* PROBLEM DETAILS:
Reproduce the entries from their first line up to and including the line with "- 地方屈指の野外フェス・通称『男鹿フェス』こと『OGA …". Leave out everything after it.

═══ RECORDS SUPPLIED ═══

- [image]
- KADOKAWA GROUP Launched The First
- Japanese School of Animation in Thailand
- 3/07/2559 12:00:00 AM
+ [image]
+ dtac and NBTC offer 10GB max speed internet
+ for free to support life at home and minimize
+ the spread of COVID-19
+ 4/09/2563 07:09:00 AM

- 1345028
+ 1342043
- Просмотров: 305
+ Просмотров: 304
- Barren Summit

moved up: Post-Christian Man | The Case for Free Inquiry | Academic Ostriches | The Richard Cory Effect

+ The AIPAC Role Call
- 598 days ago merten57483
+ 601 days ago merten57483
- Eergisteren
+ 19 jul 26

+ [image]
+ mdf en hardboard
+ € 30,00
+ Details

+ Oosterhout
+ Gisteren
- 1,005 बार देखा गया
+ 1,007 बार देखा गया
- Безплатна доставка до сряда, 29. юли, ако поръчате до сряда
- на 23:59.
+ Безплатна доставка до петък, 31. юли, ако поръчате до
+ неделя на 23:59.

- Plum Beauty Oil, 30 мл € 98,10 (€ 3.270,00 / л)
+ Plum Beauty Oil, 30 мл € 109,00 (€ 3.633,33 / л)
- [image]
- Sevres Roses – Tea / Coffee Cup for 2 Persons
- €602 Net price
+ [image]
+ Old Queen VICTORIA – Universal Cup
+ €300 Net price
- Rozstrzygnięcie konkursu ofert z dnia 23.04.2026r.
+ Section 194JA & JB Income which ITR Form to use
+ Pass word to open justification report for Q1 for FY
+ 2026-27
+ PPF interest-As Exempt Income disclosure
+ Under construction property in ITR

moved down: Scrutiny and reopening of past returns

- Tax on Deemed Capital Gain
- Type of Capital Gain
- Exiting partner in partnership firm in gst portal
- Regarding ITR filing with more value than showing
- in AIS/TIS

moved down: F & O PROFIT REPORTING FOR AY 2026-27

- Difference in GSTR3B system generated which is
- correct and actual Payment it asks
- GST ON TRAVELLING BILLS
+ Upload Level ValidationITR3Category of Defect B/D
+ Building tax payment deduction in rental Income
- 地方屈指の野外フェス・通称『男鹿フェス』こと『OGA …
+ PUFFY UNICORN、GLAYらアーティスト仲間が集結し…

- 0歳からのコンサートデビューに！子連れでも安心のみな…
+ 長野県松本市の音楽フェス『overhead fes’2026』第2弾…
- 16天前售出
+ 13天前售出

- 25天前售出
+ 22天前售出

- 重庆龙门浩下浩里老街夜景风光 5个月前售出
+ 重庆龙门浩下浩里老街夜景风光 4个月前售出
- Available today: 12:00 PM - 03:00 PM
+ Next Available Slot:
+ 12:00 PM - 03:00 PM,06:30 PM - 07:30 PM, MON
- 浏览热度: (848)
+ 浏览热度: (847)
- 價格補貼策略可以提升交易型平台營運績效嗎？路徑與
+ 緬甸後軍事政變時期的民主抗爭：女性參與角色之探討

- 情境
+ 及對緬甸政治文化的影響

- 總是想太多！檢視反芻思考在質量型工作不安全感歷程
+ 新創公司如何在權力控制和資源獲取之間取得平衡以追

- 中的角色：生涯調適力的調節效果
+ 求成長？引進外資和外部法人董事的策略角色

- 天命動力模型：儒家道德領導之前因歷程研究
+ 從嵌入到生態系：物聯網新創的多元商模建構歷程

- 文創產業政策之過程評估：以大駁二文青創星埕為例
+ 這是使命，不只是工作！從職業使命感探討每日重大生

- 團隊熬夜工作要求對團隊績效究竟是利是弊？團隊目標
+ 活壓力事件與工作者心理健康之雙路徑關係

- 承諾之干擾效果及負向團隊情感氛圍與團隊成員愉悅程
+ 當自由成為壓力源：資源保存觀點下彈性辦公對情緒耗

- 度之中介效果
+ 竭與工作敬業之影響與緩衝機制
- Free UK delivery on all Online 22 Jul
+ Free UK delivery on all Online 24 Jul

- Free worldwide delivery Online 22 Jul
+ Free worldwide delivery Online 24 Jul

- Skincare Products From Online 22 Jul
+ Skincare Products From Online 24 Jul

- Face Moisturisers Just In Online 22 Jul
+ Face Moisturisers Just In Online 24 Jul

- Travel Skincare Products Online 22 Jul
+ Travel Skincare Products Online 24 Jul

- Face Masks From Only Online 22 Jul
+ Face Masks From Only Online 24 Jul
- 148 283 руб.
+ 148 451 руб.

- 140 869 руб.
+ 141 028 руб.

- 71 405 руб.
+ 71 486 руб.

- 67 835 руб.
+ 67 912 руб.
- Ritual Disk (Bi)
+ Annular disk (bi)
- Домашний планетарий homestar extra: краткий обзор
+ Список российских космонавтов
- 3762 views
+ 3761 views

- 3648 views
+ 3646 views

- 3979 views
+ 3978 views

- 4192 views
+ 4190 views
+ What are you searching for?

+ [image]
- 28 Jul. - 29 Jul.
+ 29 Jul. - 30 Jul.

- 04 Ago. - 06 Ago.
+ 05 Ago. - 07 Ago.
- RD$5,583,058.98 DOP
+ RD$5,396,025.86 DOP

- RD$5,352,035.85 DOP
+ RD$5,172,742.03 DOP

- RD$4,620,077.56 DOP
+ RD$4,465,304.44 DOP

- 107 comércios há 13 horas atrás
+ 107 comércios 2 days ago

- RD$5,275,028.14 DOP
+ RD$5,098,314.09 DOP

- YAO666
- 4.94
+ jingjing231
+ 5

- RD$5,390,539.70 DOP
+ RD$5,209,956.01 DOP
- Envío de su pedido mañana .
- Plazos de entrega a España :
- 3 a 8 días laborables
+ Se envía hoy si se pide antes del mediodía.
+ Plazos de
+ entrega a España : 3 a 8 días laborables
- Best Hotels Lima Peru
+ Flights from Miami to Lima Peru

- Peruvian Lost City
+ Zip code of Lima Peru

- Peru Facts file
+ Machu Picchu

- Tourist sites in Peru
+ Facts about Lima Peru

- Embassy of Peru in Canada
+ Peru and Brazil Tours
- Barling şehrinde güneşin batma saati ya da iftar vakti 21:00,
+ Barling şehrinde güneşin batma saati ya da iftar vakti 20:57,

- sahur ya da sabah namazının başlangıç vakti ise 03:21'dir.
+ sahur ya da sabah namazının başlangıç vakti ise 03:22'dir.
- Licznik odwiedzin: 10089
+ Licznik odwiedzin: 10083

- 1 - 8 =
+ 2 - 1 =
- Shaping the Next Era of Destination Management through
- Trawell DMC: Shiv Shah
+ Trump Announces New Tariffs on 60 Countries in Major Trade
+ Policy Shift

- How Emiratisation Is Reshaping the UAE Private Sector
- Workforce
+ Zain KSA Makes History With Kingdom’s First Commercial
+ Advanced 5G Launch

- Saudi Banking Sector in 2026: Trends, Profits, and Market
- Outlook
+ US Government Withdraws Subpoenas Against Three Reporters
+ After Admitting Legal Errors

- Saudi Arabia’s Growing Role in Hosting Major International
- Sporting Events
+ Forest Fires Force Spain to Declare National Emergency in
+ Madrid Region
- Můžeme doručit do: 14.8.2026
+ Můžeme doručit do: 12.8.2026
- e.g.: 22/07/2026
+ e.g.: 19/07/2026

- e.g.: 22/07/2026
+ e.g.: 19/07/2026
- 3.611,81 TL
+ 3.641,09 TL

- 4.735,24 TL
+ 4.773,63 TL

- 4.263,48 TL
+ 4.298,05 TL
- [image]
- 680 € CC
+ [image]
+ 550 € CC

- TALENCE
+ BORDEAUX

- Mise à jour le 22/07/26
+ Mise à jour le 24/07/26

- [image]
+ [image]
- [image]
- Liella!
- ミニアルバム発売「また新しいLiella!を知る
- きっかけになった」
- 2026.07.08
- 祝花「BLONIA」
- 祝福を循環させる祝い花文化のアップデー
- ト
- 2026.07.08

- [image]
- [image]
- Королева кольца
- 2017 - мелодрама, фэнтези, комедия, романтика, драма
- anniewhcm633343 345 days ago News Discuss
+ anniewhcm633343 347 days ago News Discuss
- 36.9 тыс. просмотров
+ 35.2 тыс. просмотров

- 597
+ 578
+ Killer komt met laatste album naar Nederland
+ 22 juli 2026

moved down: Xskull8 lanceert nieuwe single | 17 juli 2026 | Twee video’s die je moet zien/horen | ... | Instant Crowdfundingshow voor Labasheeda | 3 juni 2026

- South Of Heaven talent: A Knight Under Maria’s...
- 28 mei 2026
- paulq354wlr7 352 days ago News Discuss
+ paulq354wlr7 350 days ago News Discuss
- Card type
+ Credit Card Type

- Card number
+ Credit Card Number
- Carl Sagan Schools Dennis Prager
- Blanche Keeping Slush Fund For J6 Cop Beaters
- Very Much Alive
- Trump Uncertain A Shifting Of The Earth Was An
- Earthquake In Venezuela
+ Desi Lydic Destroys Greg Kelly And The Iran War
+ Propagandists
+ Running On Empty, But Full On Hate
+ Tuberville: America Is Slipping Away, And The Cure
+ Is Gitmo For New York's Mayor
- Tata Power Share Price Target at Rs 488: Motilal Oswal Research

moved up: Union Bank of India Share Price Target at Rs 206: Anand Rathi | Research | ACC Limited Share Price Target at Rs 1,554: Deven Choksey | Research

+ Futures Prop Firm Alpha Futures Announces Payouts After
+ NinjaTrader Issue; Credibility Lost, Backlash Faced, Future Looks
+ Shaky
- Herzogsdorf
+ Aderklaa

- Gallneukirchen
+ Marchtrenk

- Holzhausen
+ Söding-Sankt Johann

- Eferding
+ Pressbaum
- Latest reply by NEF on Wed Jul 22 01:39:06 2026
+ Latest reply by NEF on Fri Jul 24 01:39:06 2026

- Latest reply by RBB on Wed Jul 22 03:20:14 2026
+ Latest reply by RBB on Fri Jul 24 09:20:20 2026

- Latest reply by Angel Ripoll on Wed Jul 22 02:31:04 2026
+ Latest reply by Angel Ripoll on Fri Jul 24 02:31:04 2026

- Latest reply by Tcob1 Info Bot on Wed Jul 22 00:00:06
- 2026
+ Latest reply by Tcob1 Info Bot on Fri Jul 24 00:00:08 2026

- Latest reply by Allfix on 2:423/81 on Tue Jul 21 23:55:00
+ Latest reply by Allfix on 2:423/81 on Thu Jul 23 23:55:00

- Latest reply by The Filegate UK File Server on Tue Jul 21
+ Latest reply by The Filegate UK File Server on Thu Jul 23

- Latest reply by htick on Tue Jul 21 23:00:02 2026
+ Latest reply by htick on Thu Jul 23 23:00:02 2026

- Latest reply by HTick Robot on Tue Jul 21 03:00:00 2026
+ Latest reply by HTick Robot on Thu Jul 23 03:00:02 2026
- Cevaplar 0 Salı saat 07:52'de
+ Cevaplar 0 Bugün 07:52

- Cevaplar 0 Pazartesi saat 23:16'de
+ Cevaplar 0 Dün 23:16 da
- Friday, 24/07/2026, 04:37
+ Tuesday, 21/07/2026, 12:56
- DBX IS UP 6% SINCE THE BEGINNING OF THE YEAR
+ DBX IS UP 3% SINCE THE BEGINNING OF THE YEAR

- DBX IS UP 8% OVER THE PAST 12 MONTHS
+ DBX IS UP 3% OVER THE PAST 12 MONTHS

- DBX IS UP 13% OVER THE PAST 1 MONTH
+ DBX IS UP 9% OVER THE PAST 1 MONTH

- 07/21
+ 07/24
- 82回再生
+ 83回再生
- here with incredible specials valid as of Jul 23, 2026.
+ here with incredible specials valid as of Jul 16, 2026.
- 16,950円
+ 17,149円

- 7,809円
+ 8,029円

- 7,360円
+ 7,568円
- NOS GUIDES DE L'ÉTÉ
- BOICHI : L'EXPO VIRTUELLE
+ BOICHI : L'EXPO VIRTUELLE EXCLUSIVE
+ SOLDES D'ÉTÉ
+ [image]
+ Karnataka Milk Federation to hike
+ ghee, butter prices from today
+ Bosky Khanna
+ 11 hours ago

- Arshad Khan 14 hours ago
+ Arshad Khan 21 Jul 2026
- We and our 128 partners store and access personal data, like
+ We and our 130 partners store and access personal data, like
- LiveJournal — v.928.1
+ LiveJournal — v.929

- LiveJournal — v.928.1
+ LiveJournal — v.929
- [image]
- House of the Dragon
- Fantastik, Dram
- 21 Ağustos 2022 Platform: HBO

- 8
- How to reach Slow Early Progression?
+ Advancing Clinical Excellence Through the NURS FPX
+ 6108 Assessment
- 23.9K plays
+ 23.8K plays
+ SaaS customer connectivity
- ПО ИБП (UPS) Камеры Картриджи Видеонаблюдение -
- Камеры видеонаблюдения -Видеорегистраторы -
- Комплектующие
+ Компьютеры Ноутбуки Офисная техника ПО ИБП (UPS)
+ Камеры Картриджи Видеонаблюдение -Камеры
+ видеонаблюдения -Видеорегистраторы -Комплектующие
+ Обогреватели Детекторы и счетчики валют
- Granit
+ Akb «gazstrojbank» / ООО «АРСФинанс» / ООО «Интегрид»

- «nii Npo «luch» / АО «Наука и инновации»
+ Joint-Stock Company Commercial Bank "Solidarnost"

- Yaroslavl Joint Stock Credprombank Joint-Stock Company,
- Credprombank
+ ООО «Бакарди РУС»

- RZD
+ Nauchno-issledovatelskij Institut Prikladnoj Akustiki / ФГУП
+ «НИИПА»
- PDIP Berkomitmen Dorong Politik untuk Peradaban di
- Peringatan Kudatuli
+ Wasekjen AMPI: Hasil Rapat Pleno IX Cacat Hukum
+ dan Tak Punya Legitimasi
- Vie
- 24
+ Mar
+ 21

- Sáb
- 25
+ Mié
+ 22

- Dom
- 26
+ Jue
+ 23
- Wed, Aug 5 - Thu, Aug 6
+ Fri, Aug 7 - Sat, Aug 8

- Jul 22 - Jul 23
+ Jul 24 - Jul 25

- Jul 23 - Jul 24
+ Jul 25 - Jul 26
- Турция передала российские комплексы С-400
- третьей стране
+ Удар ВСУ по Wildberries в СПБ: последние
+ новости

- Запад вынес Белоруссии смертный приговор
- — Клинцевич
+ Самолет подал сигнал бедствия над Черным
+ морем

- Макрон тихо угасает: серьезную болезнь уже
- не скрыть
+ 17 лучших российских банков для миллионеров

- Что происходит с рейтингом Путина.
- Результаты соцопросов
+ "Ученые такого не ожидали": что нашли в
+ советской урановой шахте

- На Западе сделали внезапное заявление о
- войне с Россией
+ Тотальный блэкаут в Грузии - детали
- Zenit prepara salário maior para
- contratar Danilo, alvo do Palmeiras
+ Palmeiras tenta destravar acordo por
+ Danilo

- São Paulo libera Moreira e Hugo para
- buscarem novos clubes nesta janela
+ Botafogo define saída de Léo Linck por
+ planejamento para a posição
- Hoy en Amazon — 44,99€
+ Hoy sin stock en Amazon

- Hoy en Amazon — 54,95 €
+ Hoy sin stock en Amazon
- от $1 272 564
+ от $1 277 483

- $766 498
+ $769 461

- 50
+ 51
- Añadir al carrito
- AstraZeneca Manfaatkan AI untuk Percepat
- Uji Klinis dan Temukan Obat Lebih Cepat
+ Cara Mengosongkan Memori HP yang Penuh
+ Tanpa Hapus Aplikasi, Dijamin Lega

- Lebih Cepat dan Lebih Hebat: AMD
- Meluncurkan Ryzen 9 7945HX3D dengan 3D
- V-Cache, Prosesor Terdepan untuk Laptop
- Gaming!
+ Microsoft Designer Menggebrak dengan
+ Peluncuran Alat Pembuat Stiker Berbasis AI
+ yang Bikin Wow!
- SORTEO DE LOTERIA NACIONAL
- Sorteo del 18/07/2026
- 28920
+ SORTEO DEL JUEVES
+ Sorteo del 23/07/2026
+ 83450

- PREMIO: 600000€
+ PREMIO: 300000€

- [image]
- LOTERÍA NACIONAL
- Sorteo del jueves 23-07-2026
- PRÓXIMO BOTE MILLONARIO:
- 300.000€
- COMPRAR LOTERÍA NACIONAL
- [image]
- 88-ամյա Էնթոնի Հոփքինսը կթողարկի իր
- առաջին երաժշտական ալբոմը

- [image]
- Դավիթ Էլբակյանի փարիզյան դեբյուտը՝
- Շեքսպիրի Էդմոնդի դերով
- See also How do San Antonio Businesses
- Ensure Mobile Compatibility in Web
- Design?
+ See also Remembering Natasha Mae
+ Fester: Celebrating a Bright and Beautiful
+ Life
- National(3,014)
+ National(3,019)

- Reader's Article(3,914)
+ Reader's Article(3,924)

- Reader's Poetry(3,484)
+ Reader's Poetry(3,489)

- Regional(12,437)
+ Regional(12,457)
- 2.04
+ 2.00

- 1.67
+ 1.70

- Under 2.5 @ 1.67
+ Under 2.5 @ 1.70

═══

* EXERCISE ANSWER:
- [image]
- KADOKAWA GROUP Launched The First
- Japanese School of Animation in Thailand
- 3/07/2559 12:00:00 AM
+ [image]
+ dtac and NBTC offer 10GB max speed internet
+ for free to support life at home and minimize
+ the spread of COVID-19
+ 4/09/2563 07:09:00 AM

- 1345028
+ 1342043
- Просмотров: 305
+ Просмотров: 304
- Barren Summit

moved up: Post-Christian Man | The Case for Free Inquiry | Academic Ostriches | The Richard Cory Effect

+ The AIPAC Role Call
- 598 days ago merten57483
+ 601 days ago merten57483
- Eergisteren
+ 19 jul 26

+ [image]
+ mdf en hardboard
+ € 30,00
+ Details

+ Oosterhout
+ Gisteren
- 1,005 बार देखा गया
+ 1,007 बार देखा गया
- Безплатна доставка до сряда, 29. юли, ако поръчате до сряда
- на 23:59.
+ Безплатна доставка до петък, 31. юли, ако поръчате до
+ неделя на 23:59.

- Plum Beauty Oil, 30 мл € 98,10 (€ 3.270,00 / л)
+ Plum Beauty Oil, 30 мл € 109,00 (€ 3.633,33 / л)
- [image]
- Sevres Roses – Tea / Coffee Cup for 2 Persons
- €602 Net price
+ [image]
+ Old Queen VICTORIA – Universal Cup
+ €300 Net price
- Rozstrzygnięcie konkursu ofert z dnia 23.04.2026r.
+ Section 194JA & JB Income which ITR Form to use
+ Pass word to open justification report for Q1 for FY
+ 2026-27
+ PPF interest-As Exempt Income disclosure
+ Under construction property in ITR

moved down: Scrutiny and reopening of past returns

- Tax on Deemed Capital Gain
- Type of Capital Gain
- Exiting partner in partnership firm in gst portal
- Regarding ITR filing with more value than showing
- in AIS/TIS

moved down: F & O PROFIT REPORTING FOR AY 2026-27

- Difference in GSTR3B system generated which is
- correct and actual Payment it asks
- GST ON TRAVELLING BILLS
+ Upload Level ValidationITR3Category of Defect B/D
+ Building tax payment deduction in rental Income
- 地方屈指の野外フェス・通称『男鹿フェス』こと『OGA …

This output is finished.